Why is my SQL Server cursor very slow? - sql

I am using a Cursor in my stored procedure. It works on a database that has a huge number of data. for every item in the cursor i do a update operation. This is taking a huge amount of time to complete. Almost 25min. :( .. Is there anyway i can reduce the time consumed for this?
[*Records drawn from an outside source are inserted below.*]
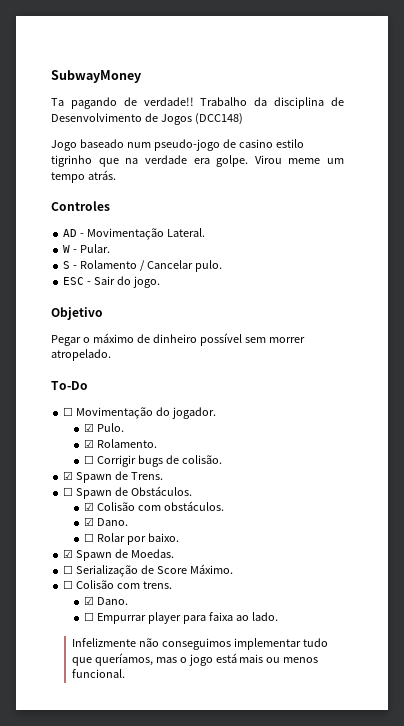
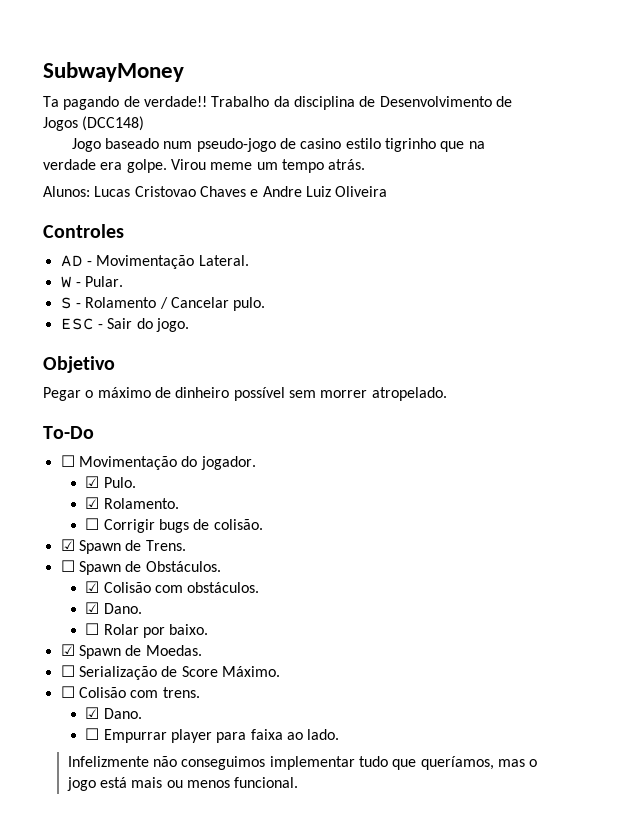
+ Alunos: Lucas Cristovao Chaves e Andre Luiz Oliveira

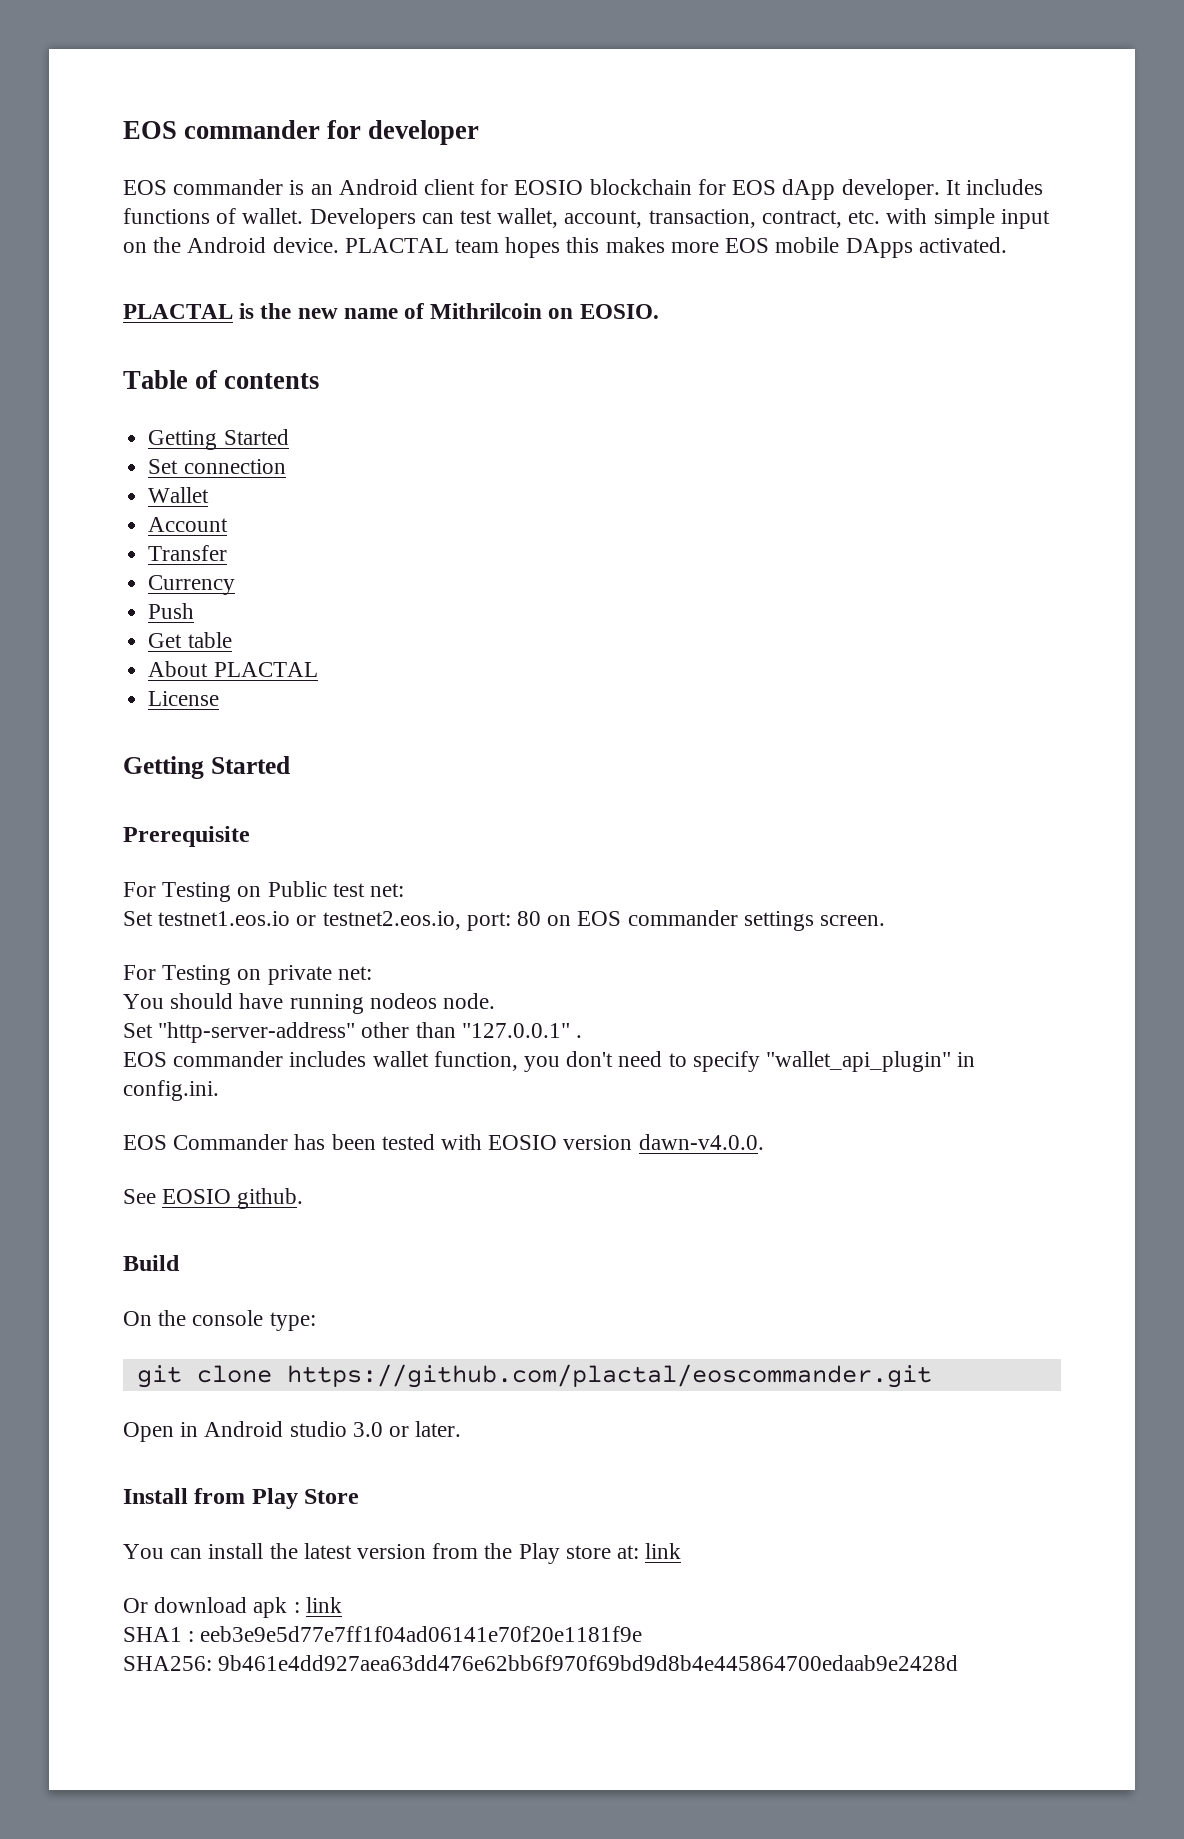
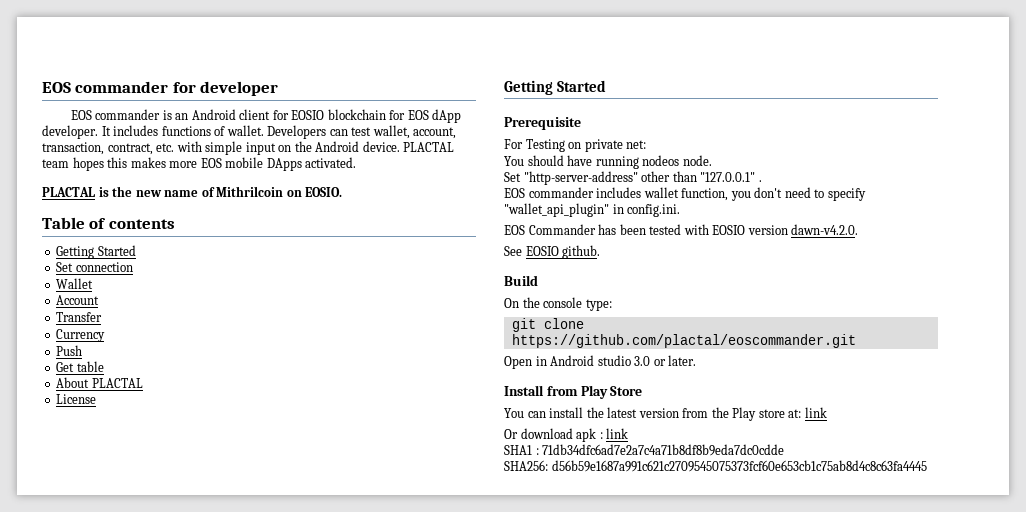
- For Testing on Public test net:
- Set testnet1.eos.io or testnet2.eos.io, port: 80 on EOS commander settings screen.
- EOS Commander has been tested with EOSIO version dawn-v4.0.0.
+ EOS Commander has been tested with EOSIO version dawn-v4.2.0.
- SHA1 : eeb3e9e5d77e7ff1f04ad06141e70f20e1181f9e
+ SHA1 : 71db34dfc6ad7e2a7c4a71b8df8b9eda7dc0cdde
- SHA256: 9b461e4dd927aea63dd476e62bb6f970f69bd9d8b4e445864700edaab9e2428d
+ SHA256: d56b59e1687a991c621c2709545075373fcf60e653cb1c75ab8d4c8c63fa4445

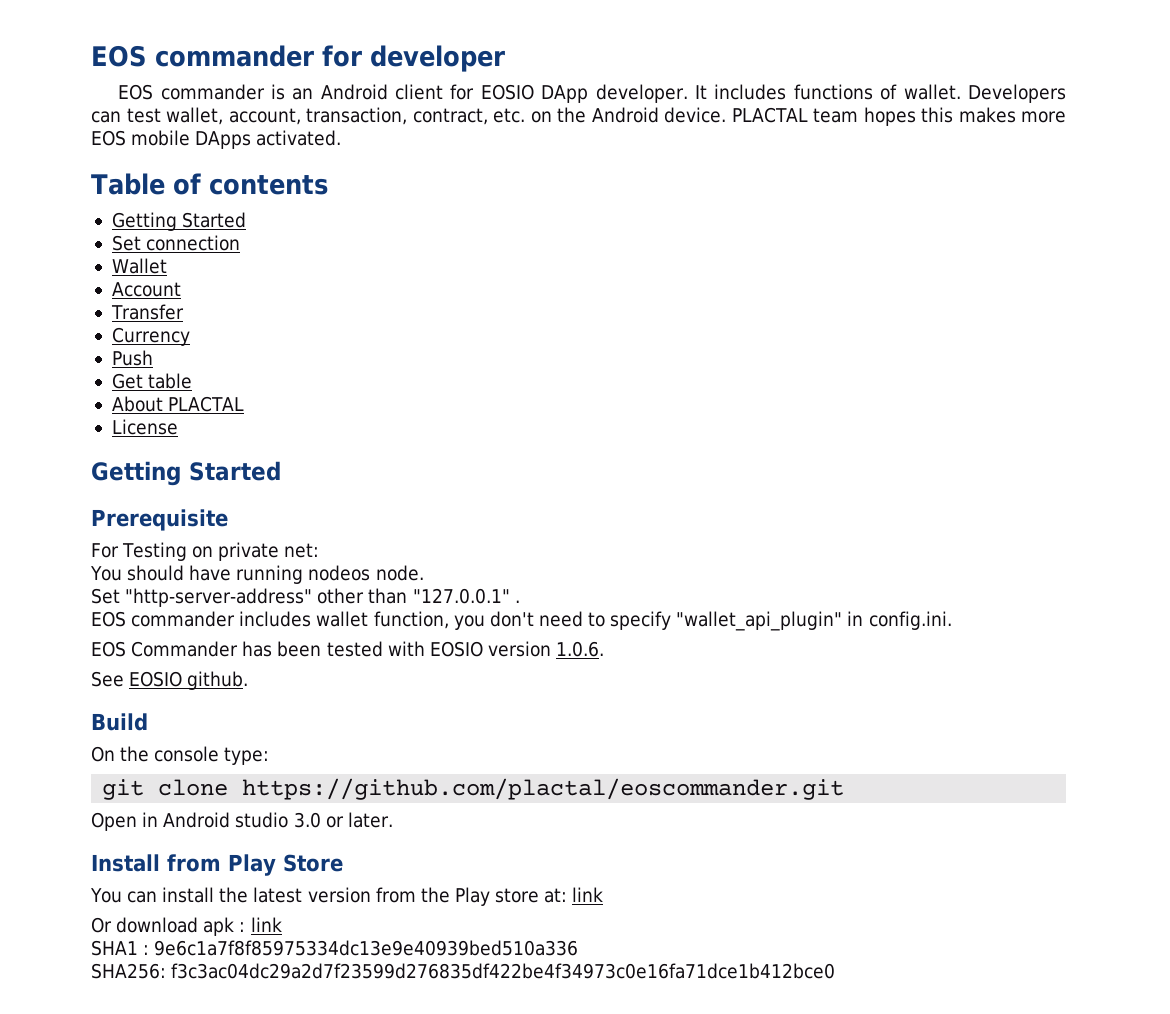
- EOS commander is an Android client for EOSIO blockchain for EOS dApp developer.
+ EOS commander is an Android client for EOSIO DApp developer.
- Developers can test wallet, account, transaction, contract, etc. with simple input on the Android device.
+ Developers can test wallet, account, transaction, contract, etc. on the Android device.
- PLACTAL is the new name of Mithrilcoin on EOSIO.
- EOS Commander has been tested with EOSIO version dawn-v4.2.0.
+ EOS Commander has been tested with EOSIO version 1.0.6.
- SHA1 : 71db34dfc6ad7e2a7c4a71b8df8b9eda7dc0cdde
+ SHA1 : 9e6c1a7f8f85975334dc13e9e40939bed510a336
- SHA256: d56b59e1687a991c621c2709545075373fcf60e653cb1c75ab8d4c8c63fa4445
+ SHA256: f3c3ac04dc29a2d7f23599d276835df422be4f34973c0e16fa71dce1b412bce0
When you need to do a more complex operation to each row than what a simple update would allow you, you can try:
Write a User Defined Function and use that in the update (probably still slow)
Put data in a temporary table and use that in an UPDATE ... FROM:
Did you know about the UPDATE ... FROM syntax? It is quite powerful when things get more complex:
UPDATE
MyTable
SET
Col1 = CASE WHEN b.Foo = "Bar" THEN LOWER(b.Baz) ELSE "" END,
Col2 = ISNULL(c.Bling, 0) * 100 / Col3
FROM
MyTable
INNER JOIN MySecondTable AS b ON b.Id = MyTable.SecondId
LEFT JOIN ##MyTempTable AS c ON c.Id = b.ThirdId
WHERE
MyTabe.Col3 > 0
AND b.Foo NOT IS NULL
AND MyTable.TheDate > GETDATE() - 10
The example is completely made-up and may not make much sense, but you get the picture of how to do a more complex update without having to use a cursor. Of course, a temp table would not necessarily be required for it to work. :-)

The quick answer is not to use a cursor. The most efficient way to update lots of records is to use an update statement. There are not many cases where you have to use a cursor rather than an update statement, you just have to get clever about how you write the update statement.
If you posted a snapshot of your SQL you might get some help to achieve what you're after.

I would avoid using a cursor, and work with views or materialized views if possible. Cursors is something that Microsoft doesn't optimize much in SQL Server, because most of the time, you should be using a more general SQL statement (SELECT, INSERT, UPDATE, DELETE) than with a cursor.
If you cannot perform the same end result even with using views or subqueries, you may want to use a temp table or look at improving the data model.
You don't provide much specific information, so all that I can do is give some general tips.

Are you updating the same data that the cursor is operating over?
What type of cursor? forward only? static? keyset? dynamic?

The UPDATE...FROM syntax mentioned above is the prefered method. You can also do a sub query such as the following.
UPDATE t1
SET t1.col1 = (SELECT top 1 col FROM other_table WHERE t1_id = t1.ID AND ...)
WHERE ...
Sometimes this is the only way to do it, as each column update may depend on a differant criteria (or a diferant table), and there may be a "best case" that you want to preserve bysing the order by clause.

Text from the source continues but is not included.